Reading two very disparate commentaries recently, I was struck by their common argument. One commentary was a 2005 article from The New Yorker on Philip Pullman. The other was a 2007 blog entry by an Australian publisher of children’s books, Andrew Kelly of Black Dog Books.
Kelly wrote: “I think we have too much of the “merely decorative word” in the scripts that come to us. Some of the editorial work we do is paring out the merely decorative which seems almost to be a modern addiction. The thought seems to be ‘If I put enough icing on this cake it will taste good.’ Nobody wants to expose the story on which the book has been built.”
Laura Miller’s fascinating article on Pullman spends some time exploring Pullman’s championing of the art of storytelling. Pullman provocatively stated “In adult literary fiction, stories are there on sufferance. Other things are felt to be more important: technique, style, literary knowingness…If they could write novels without stories in them, they would. Sometimes they do.” Miller suggests that to Pullman “stories are the elementary particles of meaning, without which we’d be less than fully human.” When Pullman won the Carnegie Medal he pointed out that “We need stories so much that we’re even willing to read bad books to get them, if the good books won’t supply them. We all need stories, but children are more frank about it.”
Much of my academic research focused on the function of storytelling in modern media. Creating narratives that explain who we are and how we got to a certain point is one of the jobs of a good journalist.
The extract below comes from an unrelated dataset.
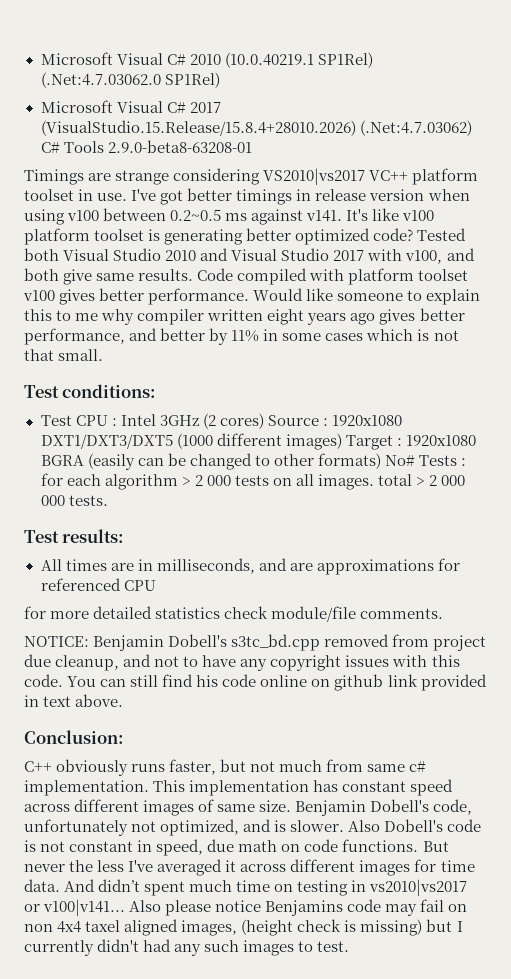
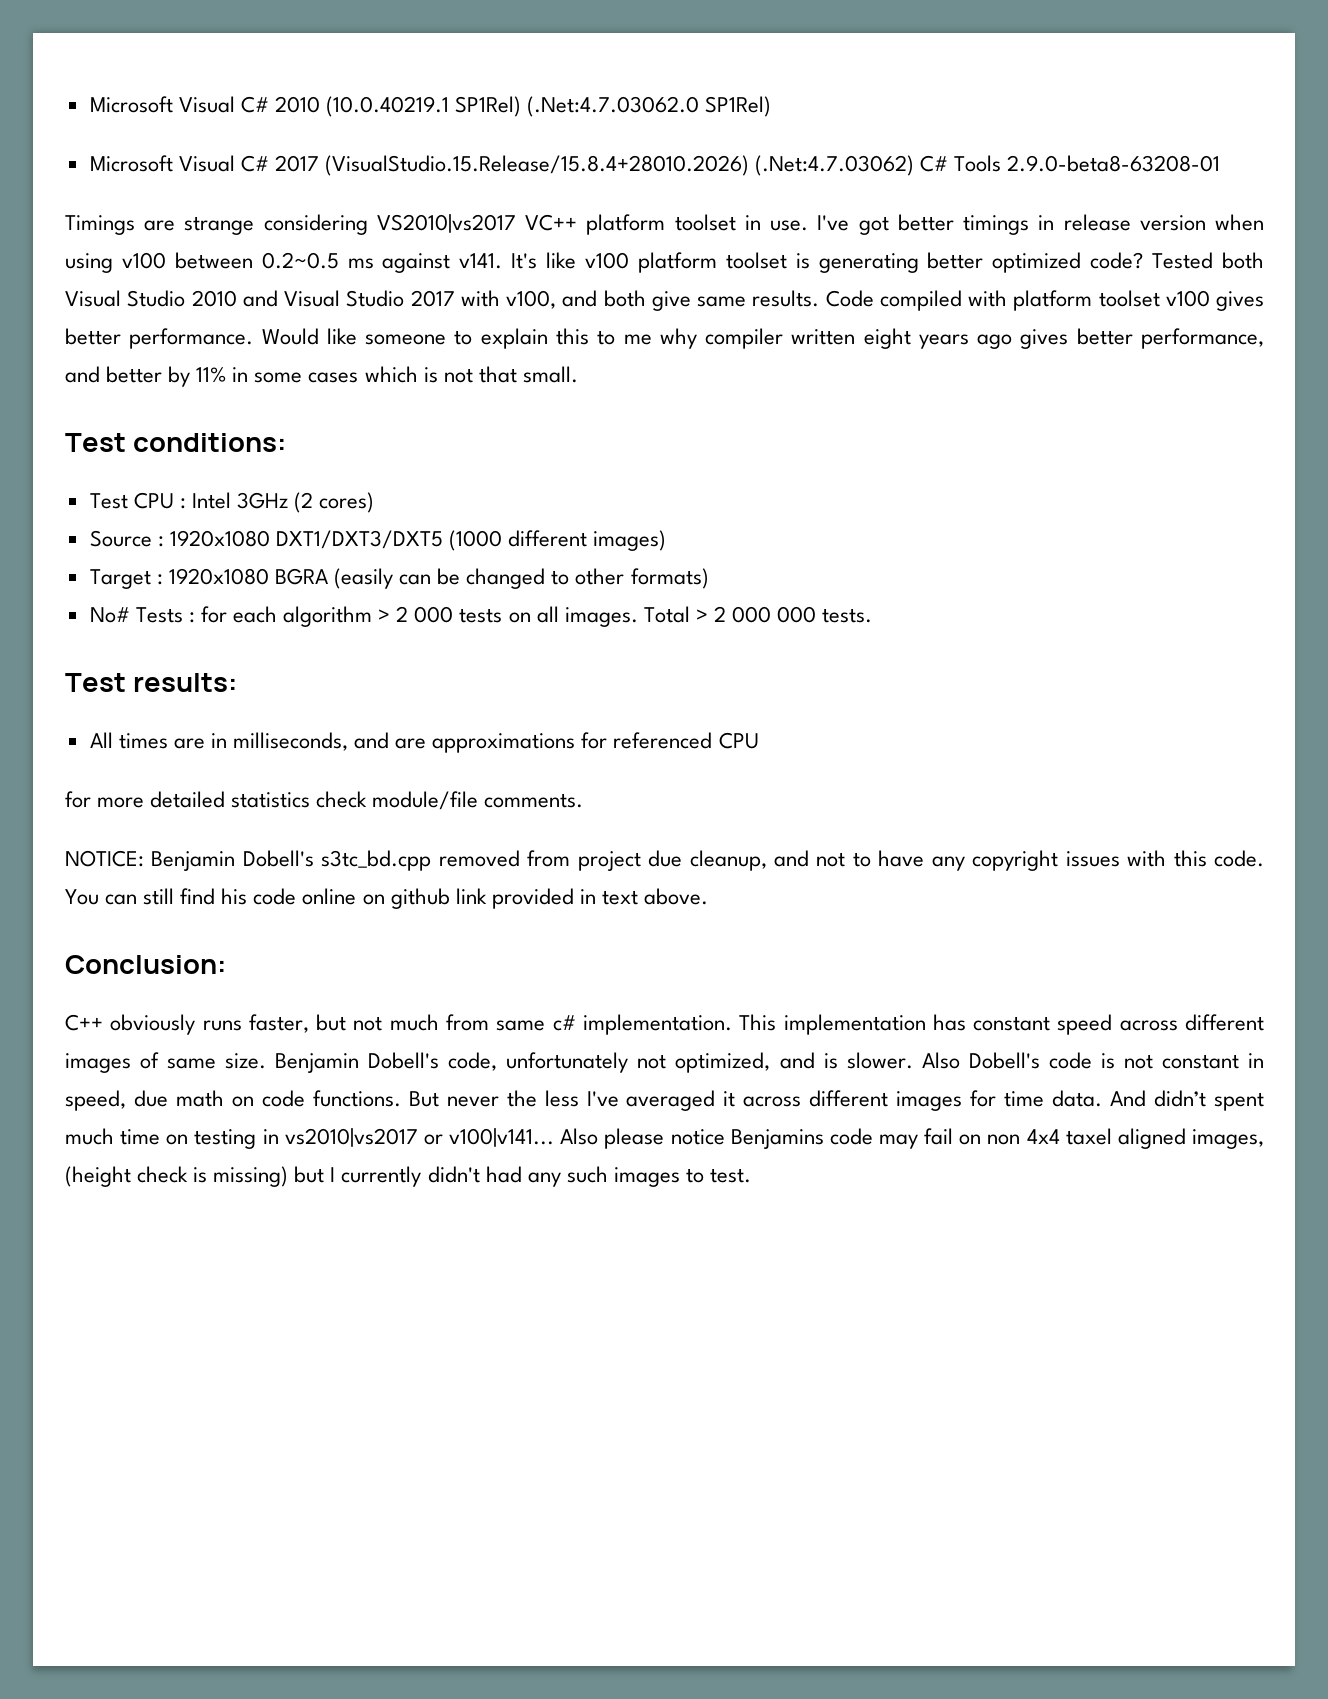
(264, 421) none -> (375, 502) //
(342, 441) none -> (667, 540) //
(381, 461) none -> (709, 578) //
[378,474,413,486] total -> [643,606,690,623] Total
And if that journalist can provide moral interpretations and a satisfying closure, you get a narrative that resonates with people.
My task now is to look at what I am writing to find out if the bones of a good story really are there and to make sure that I don’t cloak that story with narrative froufrou. As to why I was reading an archived New Yorker article on Philip Pullman? Well, that’s a story for another day.